> _SUPPLIED MATERIAL_
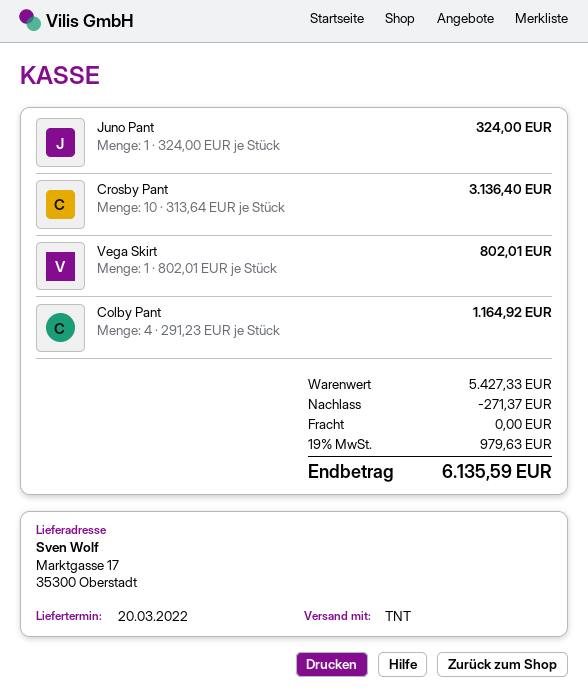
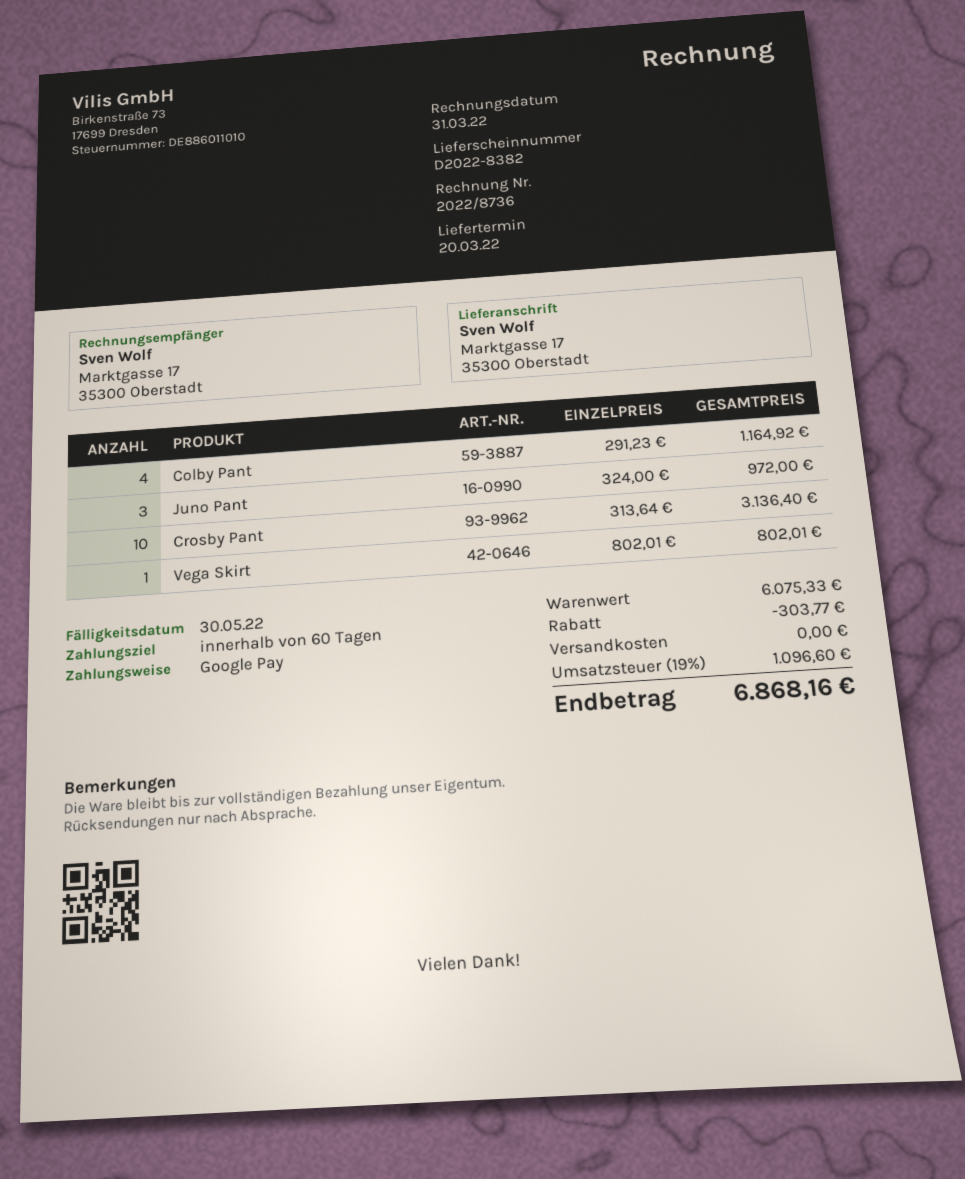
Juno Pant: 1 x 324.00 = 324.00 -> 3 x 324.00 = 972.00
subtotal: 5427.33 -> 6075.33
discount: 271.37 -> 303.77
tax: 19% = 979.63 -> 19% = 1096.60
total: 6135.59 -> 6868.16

* * *

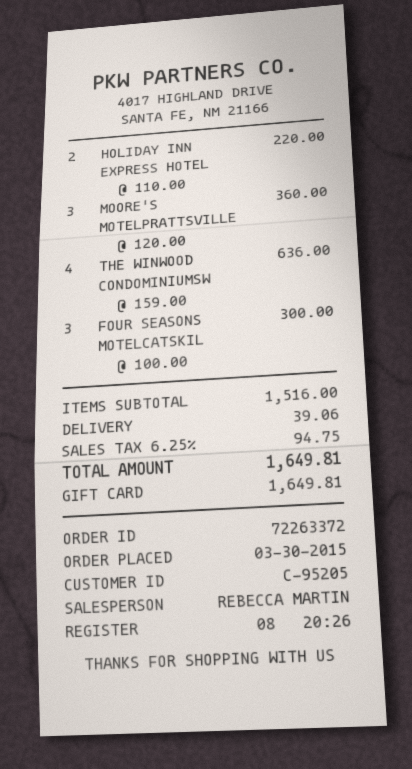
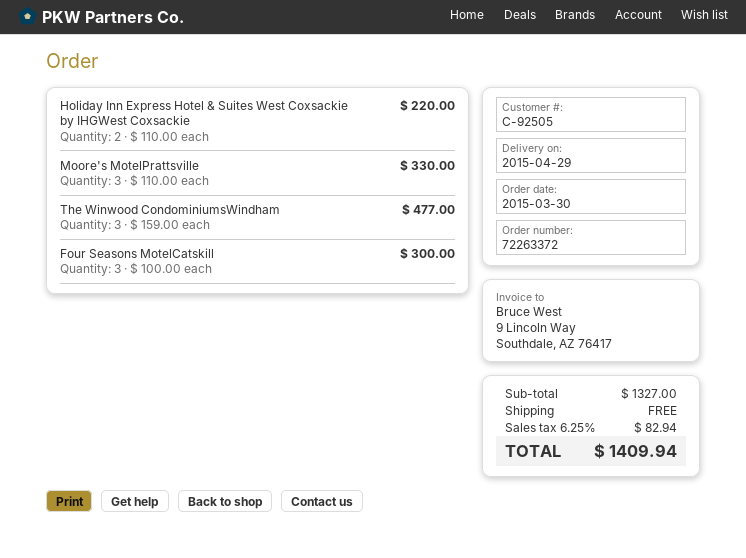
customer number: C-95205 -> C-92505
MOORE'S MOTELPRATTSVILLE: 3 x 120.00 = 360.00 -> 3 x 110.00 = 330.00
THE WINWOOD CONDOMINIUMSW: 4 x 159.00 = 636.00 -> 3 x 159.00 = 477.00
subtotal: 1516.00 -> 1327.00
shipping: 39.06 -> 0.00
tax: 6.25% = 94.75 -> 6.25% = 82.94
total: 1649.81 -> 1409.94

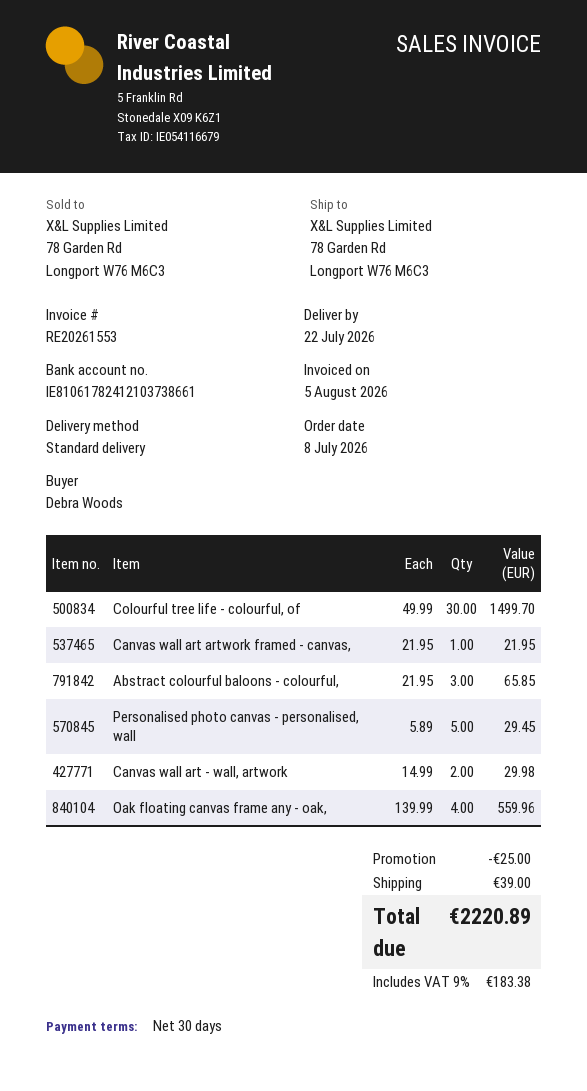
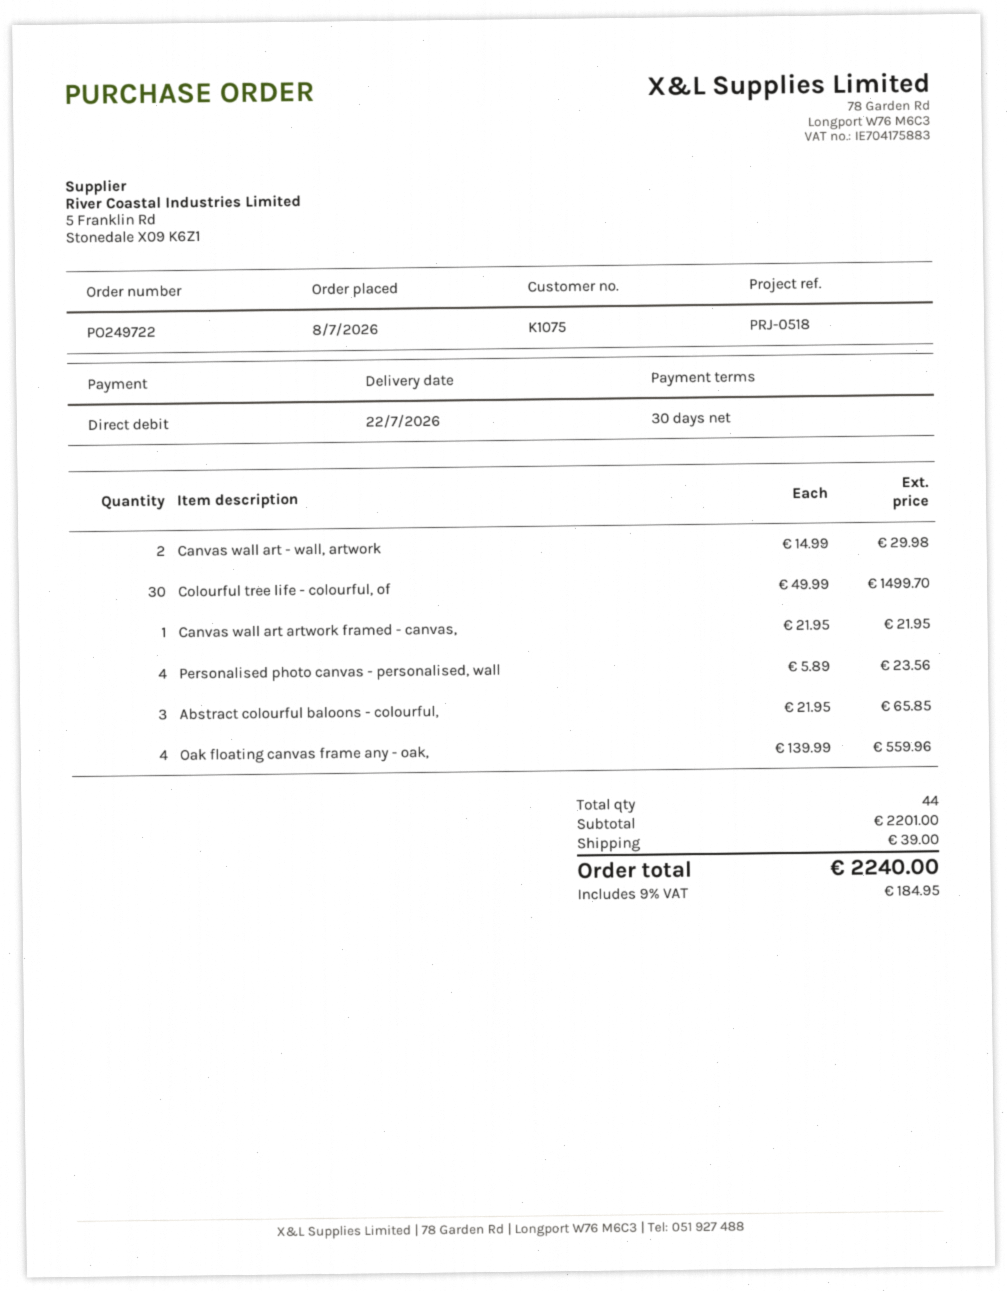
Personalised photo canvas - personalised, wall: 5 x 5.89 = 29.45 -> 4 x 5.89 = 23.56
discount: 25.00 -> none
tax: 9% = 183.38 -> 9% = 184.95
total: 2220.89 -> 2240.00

...

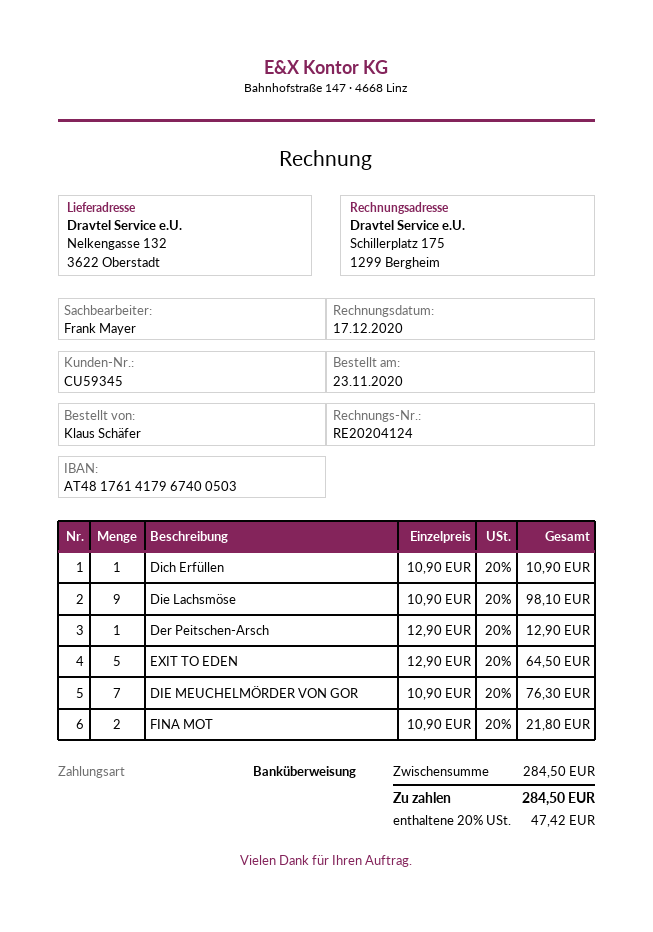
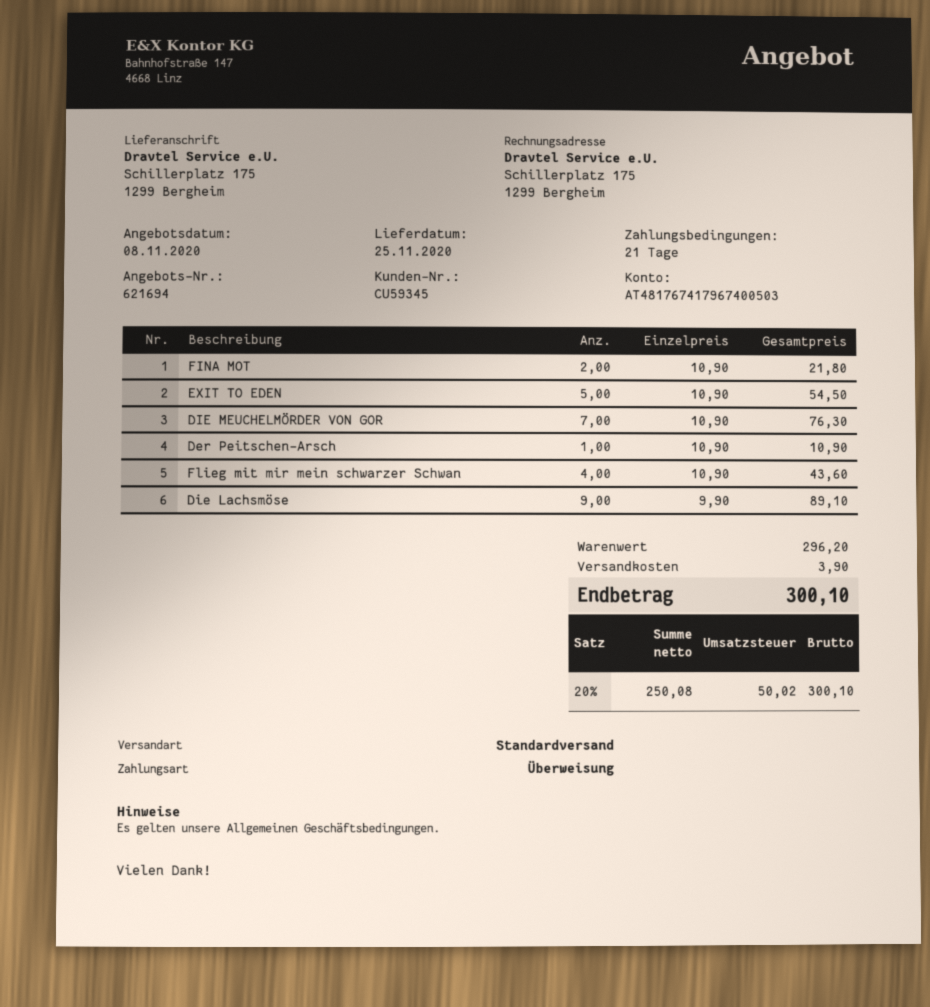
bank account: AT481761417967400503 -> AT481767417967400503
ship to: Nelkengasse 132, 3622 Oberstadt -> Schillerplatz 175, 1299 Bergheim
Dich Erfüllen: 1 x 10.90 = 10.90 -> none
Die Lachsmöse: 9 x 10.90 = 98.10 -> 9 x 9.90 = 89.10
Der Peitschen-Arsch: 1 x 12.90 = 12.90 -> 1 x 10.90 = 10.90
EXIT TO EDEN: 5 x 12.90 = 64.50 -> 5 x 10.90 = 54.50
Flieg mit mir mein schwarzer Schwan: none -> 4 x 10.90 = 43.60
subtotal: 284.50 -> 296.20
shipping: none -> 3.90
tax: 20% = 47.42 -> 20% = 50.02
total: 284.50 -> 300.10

> _DIRECTIONS FOR THIS TASK_
Return all lines from the entries that contain the string "shipping".

> _EXERCISE ANSWER_
shipping: 39.06 -> 0.00
shipping: none -> 3.90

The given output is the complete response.